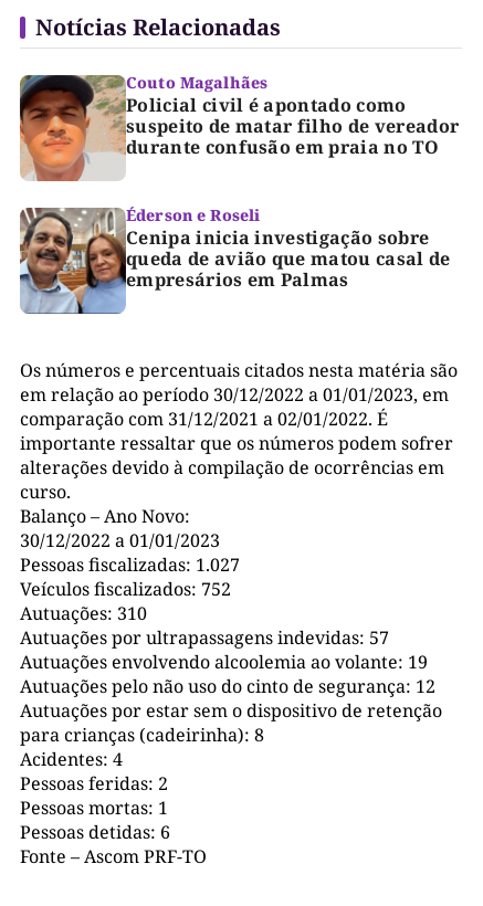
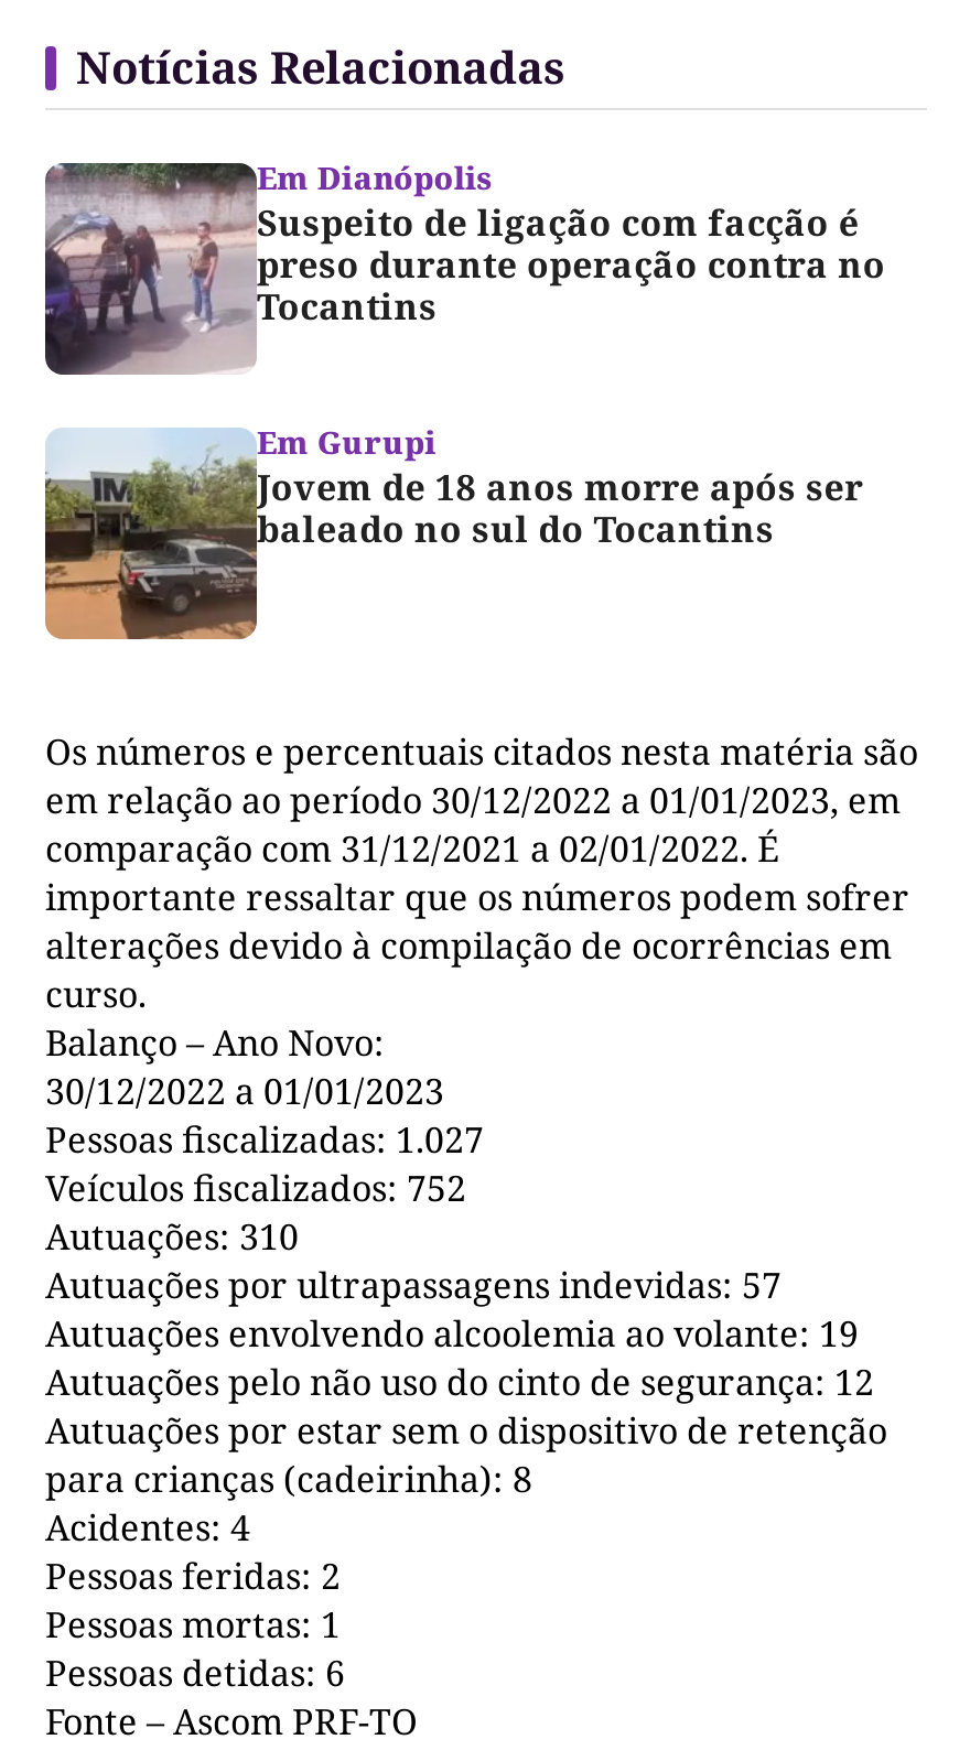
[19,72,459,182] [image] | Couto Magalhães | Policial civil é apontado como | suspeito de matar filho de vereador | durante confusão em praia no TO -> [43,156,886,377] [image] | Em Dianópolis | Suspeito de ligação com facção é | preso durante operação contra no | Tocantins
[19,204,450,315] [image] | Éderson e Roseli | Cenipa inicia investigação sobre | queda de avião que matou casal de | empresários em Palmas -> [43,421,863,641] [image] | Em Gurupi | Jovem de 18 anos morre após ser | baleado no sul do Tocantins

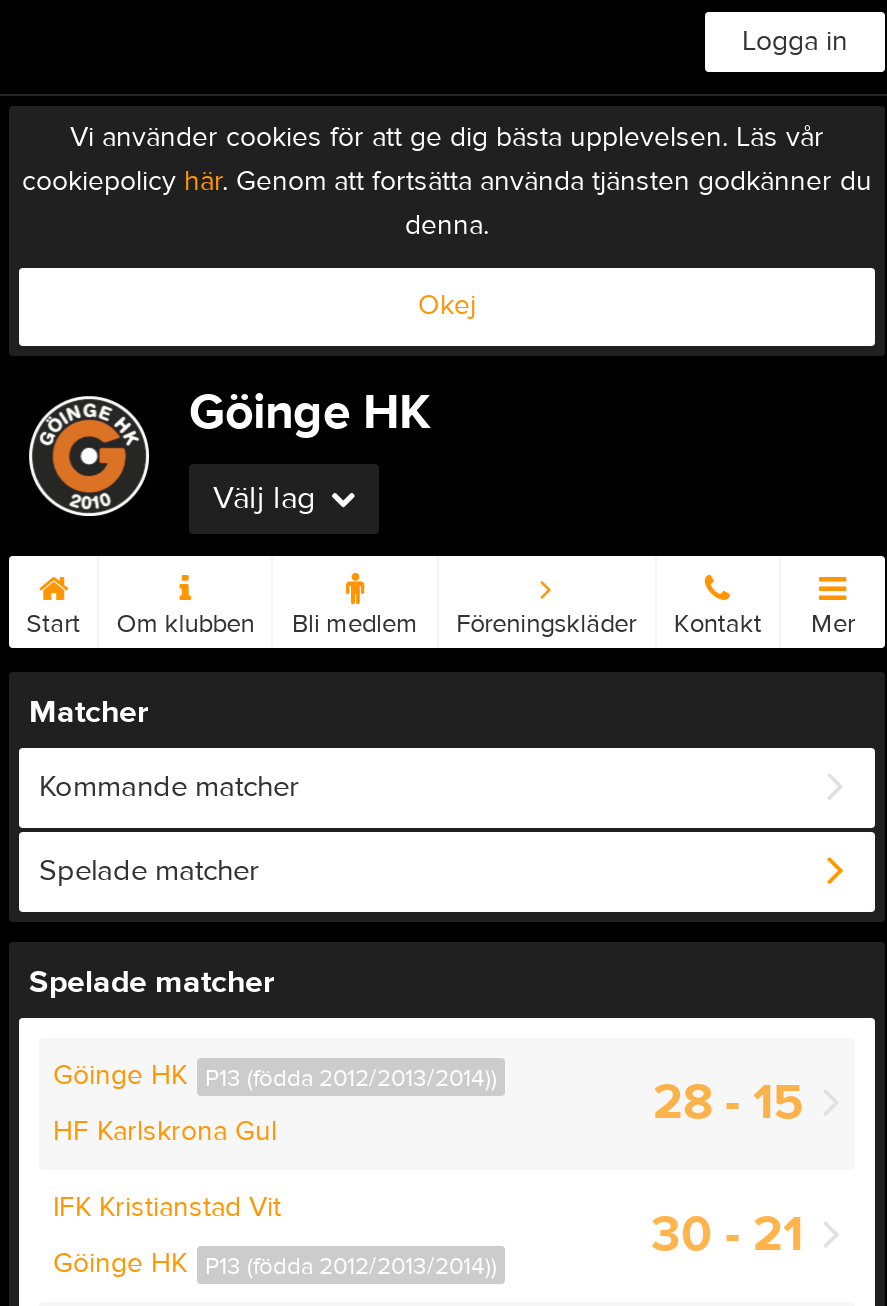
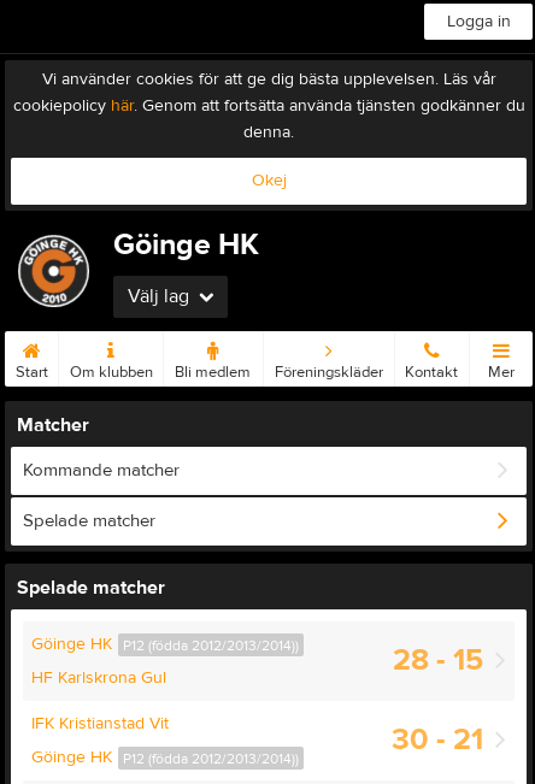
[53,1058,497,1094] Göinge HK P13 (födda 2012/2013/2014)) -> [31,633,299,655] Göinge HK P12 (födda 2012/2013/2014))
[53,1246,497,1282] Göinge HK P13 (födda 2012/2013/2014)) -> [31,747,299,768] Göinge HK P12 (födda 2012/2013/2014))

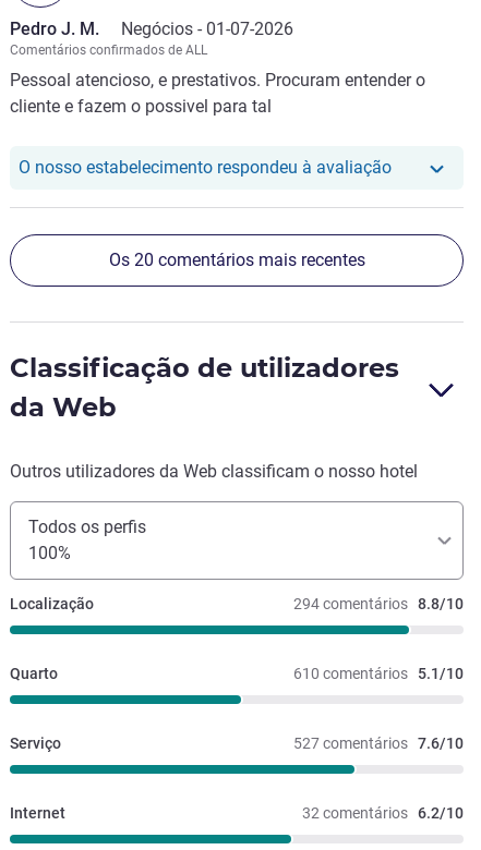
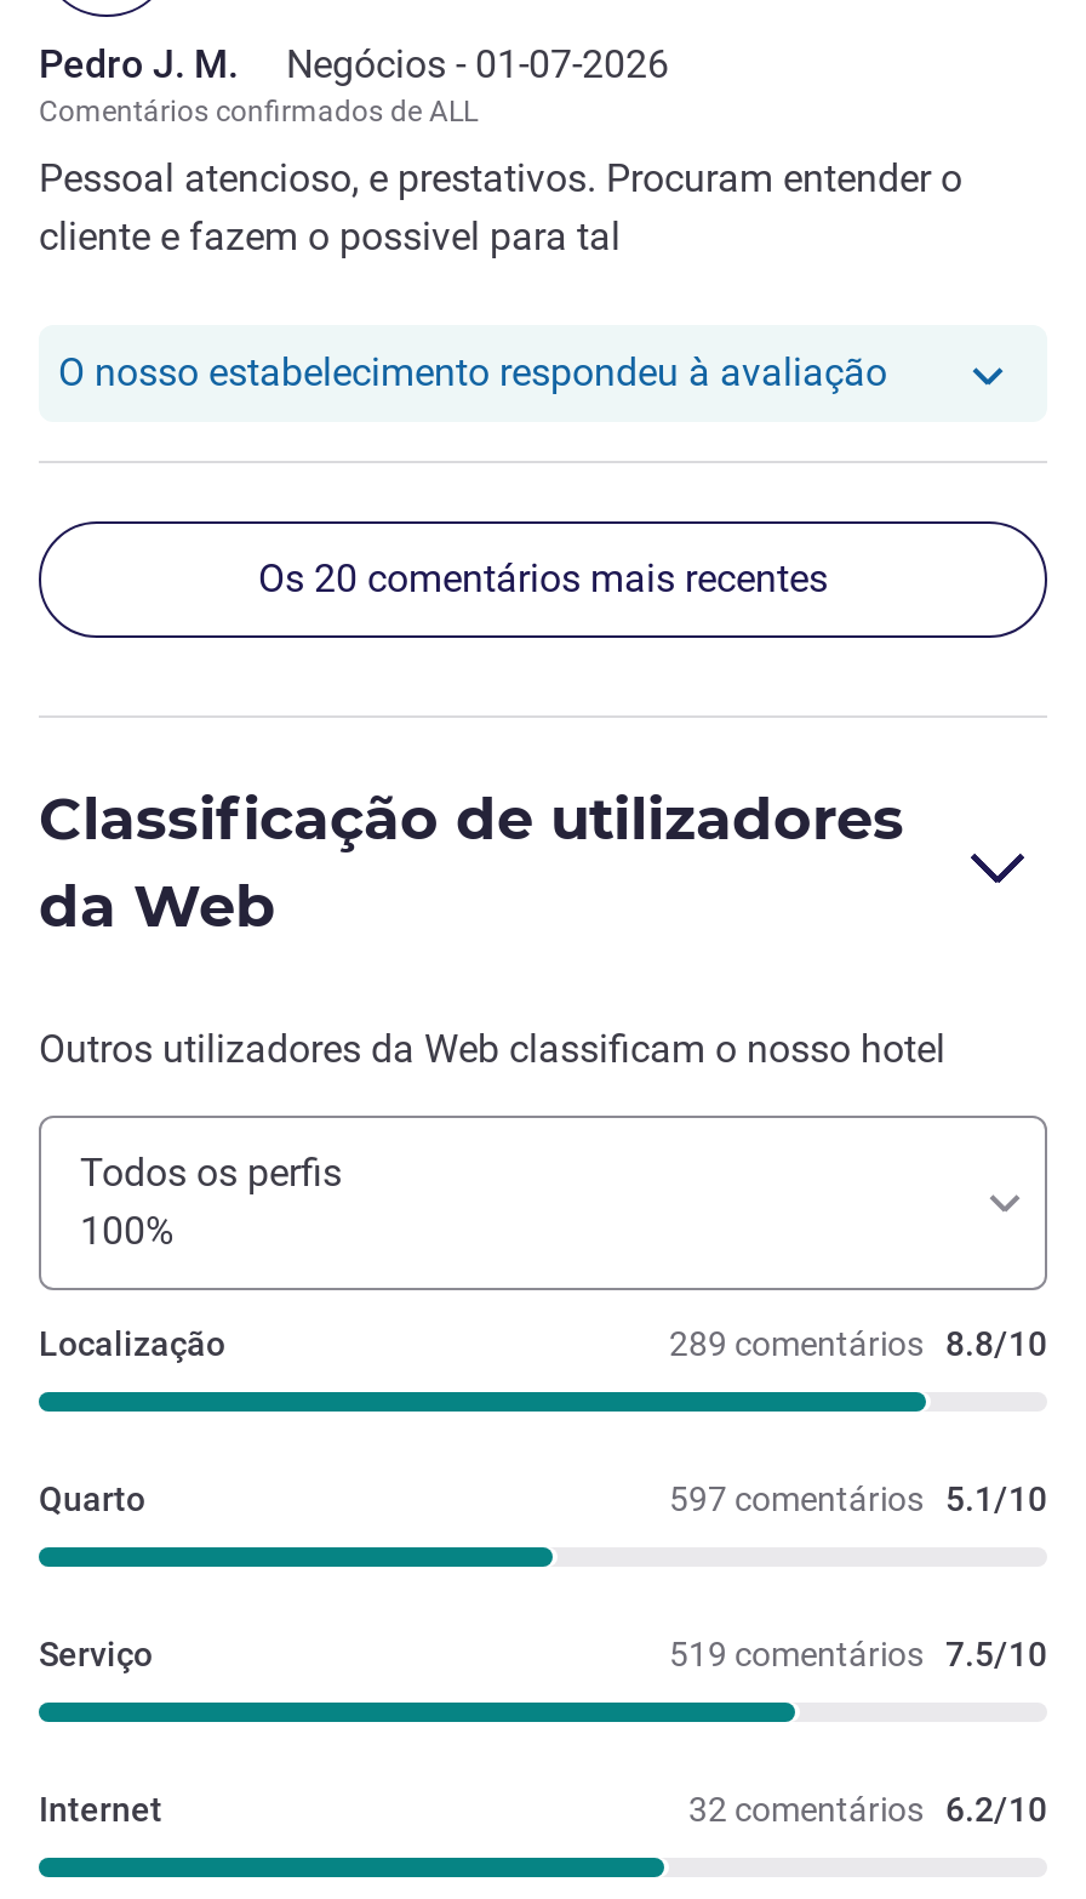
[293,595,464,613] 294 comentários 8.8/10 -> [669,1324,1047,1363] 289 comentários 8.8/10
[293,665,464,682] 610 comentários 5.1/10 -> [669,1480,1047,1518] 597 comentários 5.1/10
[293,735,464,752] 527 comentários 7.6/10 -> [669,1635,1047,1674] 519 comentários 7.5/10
==================================================
To do » Retype the entries above exactly. Stop after the line containing "[53,1246,497,1282] Göinge HK", and omit the pictures.

Answer to this problem »
[19,72,459,182] [image] | Couto Magalhães | Policial civil é apontado como | suspeito de matar filho de vereador | durante confusão em praia no TO -> [43,156,886,377] [image] | Em Dianópolis | Suspeito de ligação com facção é | preso durante operação contra no | Tocantins
[19,204,450,315] [image] | Éderson e Roseli | Cenipa inicia investigação sobre | queda de avião que matou casal de | empresários em Palmas -> [43,421,863,641] [image] | Em Gurupi | Jovem de 18 anos morre após ser | baleado no sul do Tocantins

[53,1058,497,1094] Göinge HK P13 (födda 2012/2013/2014)) -> [31,633,299,655] Göinge HK P12 (födda 2012/2013/2014))
[53,1246,497,1282] Göinge HK P13 (födda 2012/2013/2014)) -> [31,747,299,768] Göinge HK P12 (födda 2012/2013/2014))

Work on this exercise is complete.